- [Exercise requirements] Output each line exactly as written, from the first line of the records to the line bearing "NIKE PACK SUN", inclusive, while leaving every picture out.

- [Exercise data]
____

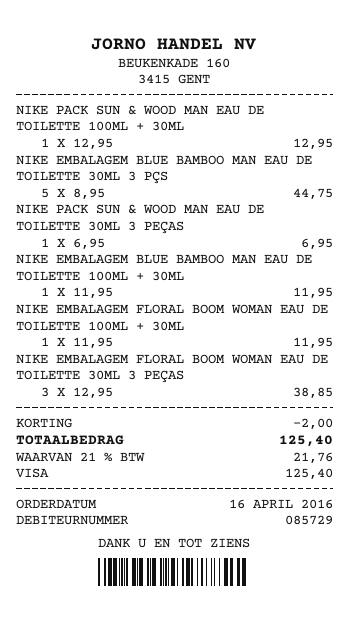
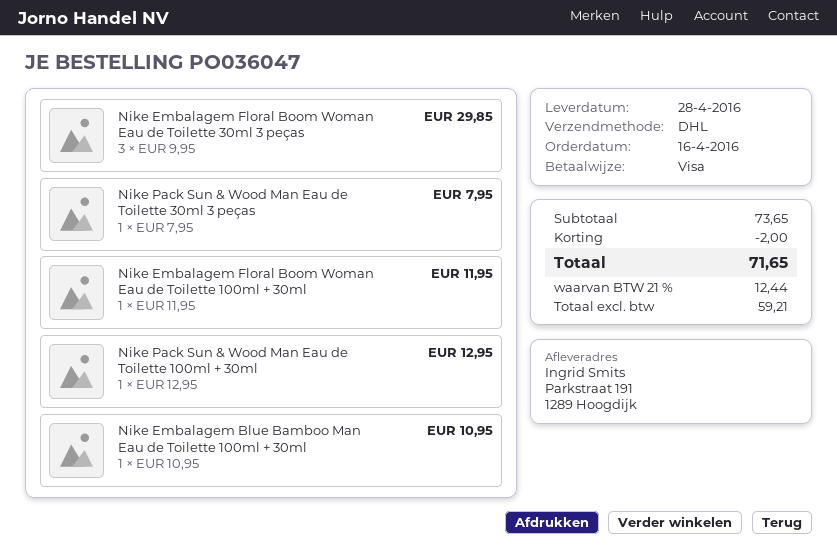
NIKE EMBALAGEM BLUE BAMBOO MAN EAU DE TOILETTE 30ML 3 PÇS: 5 x 8.95 = 44.75 -> none
NIKE PACK SUN & WOOD MAN EAU DE TOILETTE 30ML 3 PEÇAS: 1 x 6.95 = 6.95 -> 1 x 7.95 = 7.95
NIKE EMBALAGEM BLUE BAMBOO MAN EAU DE TOILETTE 100ML + 30ML: 1 x 11.95 = 11.95 -> 1 x 10.95 = 10.95
NIKE EMBALAGEM FLORAL BOOM WOMAN EAU DE TOILETTE 30ML 3 PEÇAS: 3 x 12.95 = 38.85 -> 3 x 9.95 = 29.85
tax: 21% = 21.76 -> 21% = 12.44
total: 125.40 -> 71.65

____

- [Result of this exercise]
NIKE EMBALAGEM BLUE BAMBOO MAN EAU DE TOILETTE 30ML 3 PÇS: 5 x 8.95 = 44.75 -> none
NIKE PACK SUN & WOOD MAN EAU DE TOILETTE 30ML 3 PEÇAS: 1 x 6.95 = 6.95 -> 1 x 7.95 = 7.95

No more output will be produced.